Interestingly, , the first versions of open telemetry didn’t have logs. It was all just metrics and tracing. But, , it’s you just some prolific logging companies out there being involved now there’s, , a logging standard that’s that’s coming along. So it’s, it’s very vendor led at the moment and I’m hoping we can change that sometime soon to just really go back to the roots.

Data standards,

Ashish Rajan: all. So the, the three pillars of observability that we will talk about I guess to your point, if I’m a small company, smallish company and trying to build an observability platform, which my [00:16:00] developers can use, and hopefully my security teams can use as well. I’m happy to just invest in like a all-in-one solution for observability.

And use that for my logging tracing and I guess metrics.

Colby Funnel: Yeah. I’d be really careful with the pillars of observability. Again, really fantastic marketing photo. But I would never say that somebody has a higher value observability solution because they have metrics logs. I’d say they have an expensive one.

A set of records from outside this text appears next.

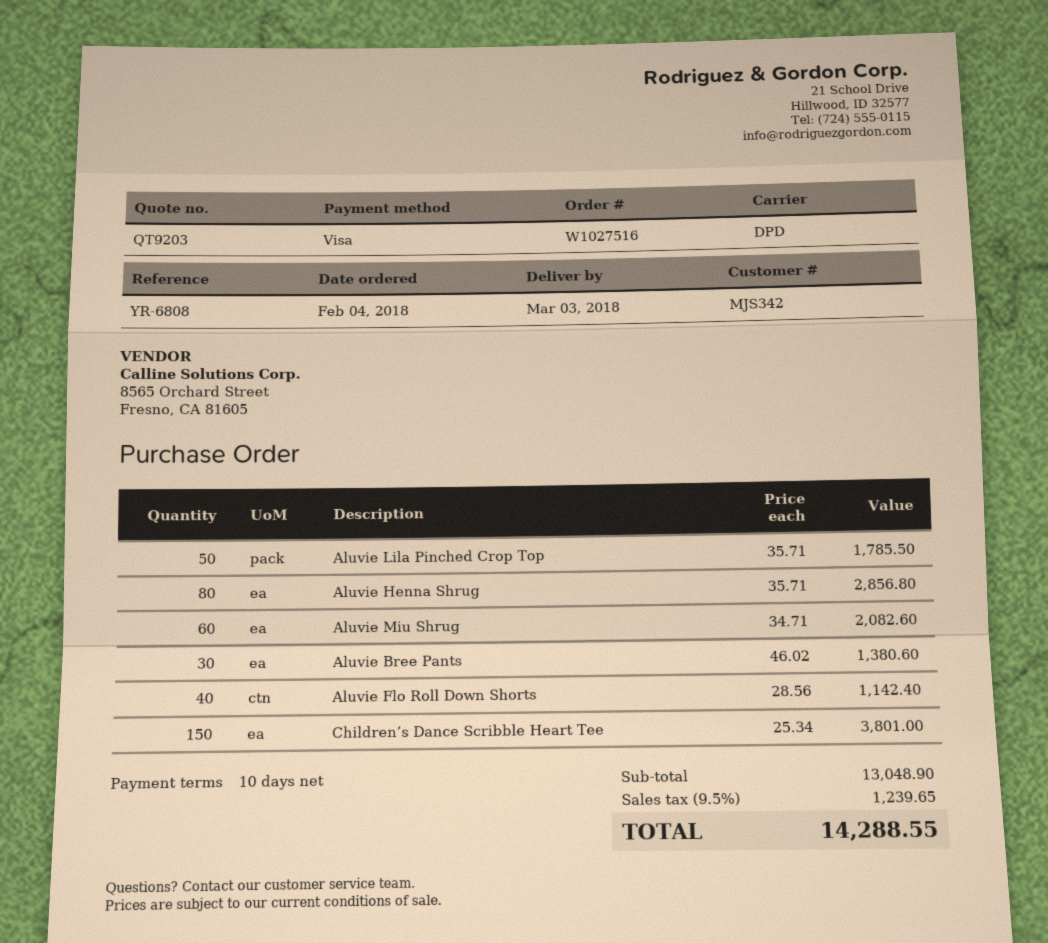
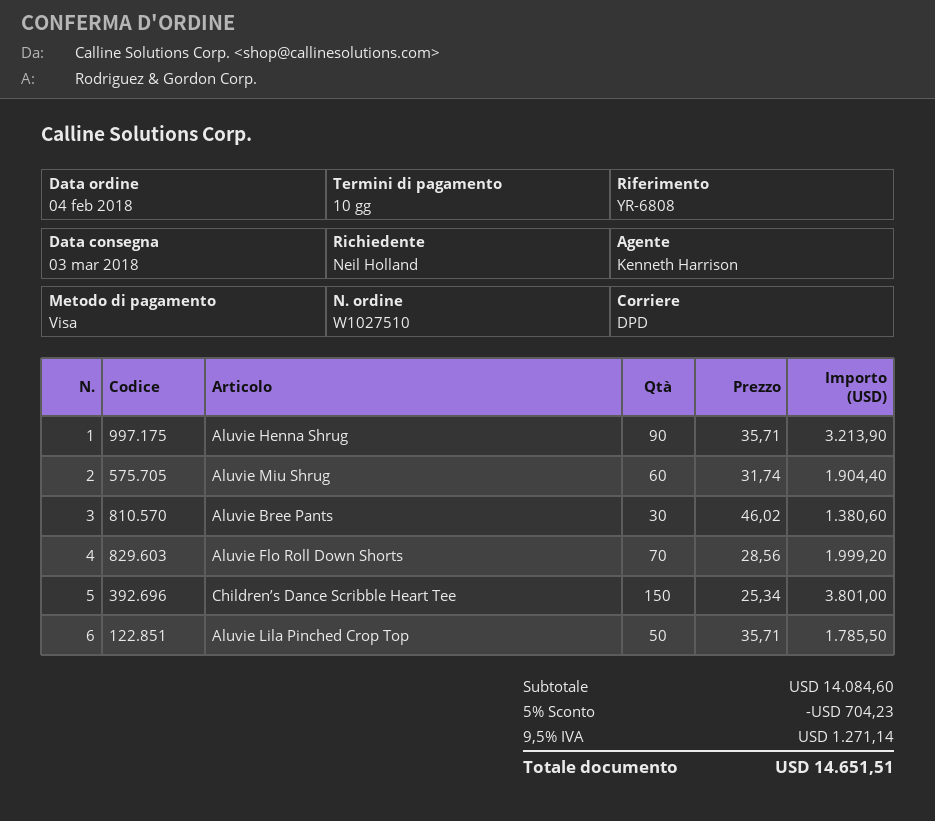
order number: W1027516 -> W1027510
Aluvie Henna Shrug: 80 x 35.71 = 2856.80 -> 90 x 35.71 = 3213.90
Aluvie Miu Shrug: 60 x 34.71 = 2082.60 -> 60 x 31.74 = 1904.40
Aluvie Flo Roll Down Shorts: 40 x 28.56 = 1142.40 -> 70 x 28.56 = 1999.20
subtotal: 13048.90 -> 14084.60
discount: none -> 5% = 704.23
tax: 9.5% = 1239.65 -> 9.5% = 1271.14
total: 14288.55 -> 14651.51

You can, I mean, if you really wanted to, you could do all of this through logs . You can log a metric, you can put everything in Splunk or something. If you want to spend the time and energy doing that, it really is figuring out what you want from this, and getting that and metrics logs and traces were a good way to sort of explain that.

How to get started. And if you have this, you’re on a good path, but it’s not a destination at all. You shouldn’t just say I’ve got metrics, logs and traces. I now have observability. You need to be able to say, I know I answered the question of what did this user do at this point that I’m interested in, or what’s the performance of this tenant with this app and blah, blah, [00:17:00] blah, and all the data types, metrics, logs, and traces come together to help you answer that.

Ashish Rajan: That’s true. That’s interesting. Cause I I’ve clearly I’ve been drinking the marketing. Kool-Aid quite a bit. So I’m like for me, like those are the pillars. So wait, so which one is it important for one to kind of focus on? So keeping the marketing pieces side, is, is it to your point logging then?

Because I’m already doing a lot of logging already at our organization. Yeah.

Colby Funnel: Look, I’d actually say that you don’t need logs. Logs are unstructured. Right. They’re just a blob of something that says maybe this thing happened and here’s some metadata about this thing. That’s the most expensive slowest and least often useful bit of data in the observability suite.

Right? So if you look at metrics there a, a trend of things they’re really fast to query. And you can store for a long time because the data footprints tiny, and these are the things that you might send alerts and things off, and they’ll show you pretty graphs of. What’s going on and that gives you a general sense of, of the world.

So, you absolutely need a general sense of what’s going on. [00:18:00] Tracing gives you the ability to connect things, right? Tracing is the context propagation tool where you might say this request, then touch this, this, this, this, this, this, this, and it used these sorts of resources. And I think that metrics and tracing together give you enough of a picture without logs..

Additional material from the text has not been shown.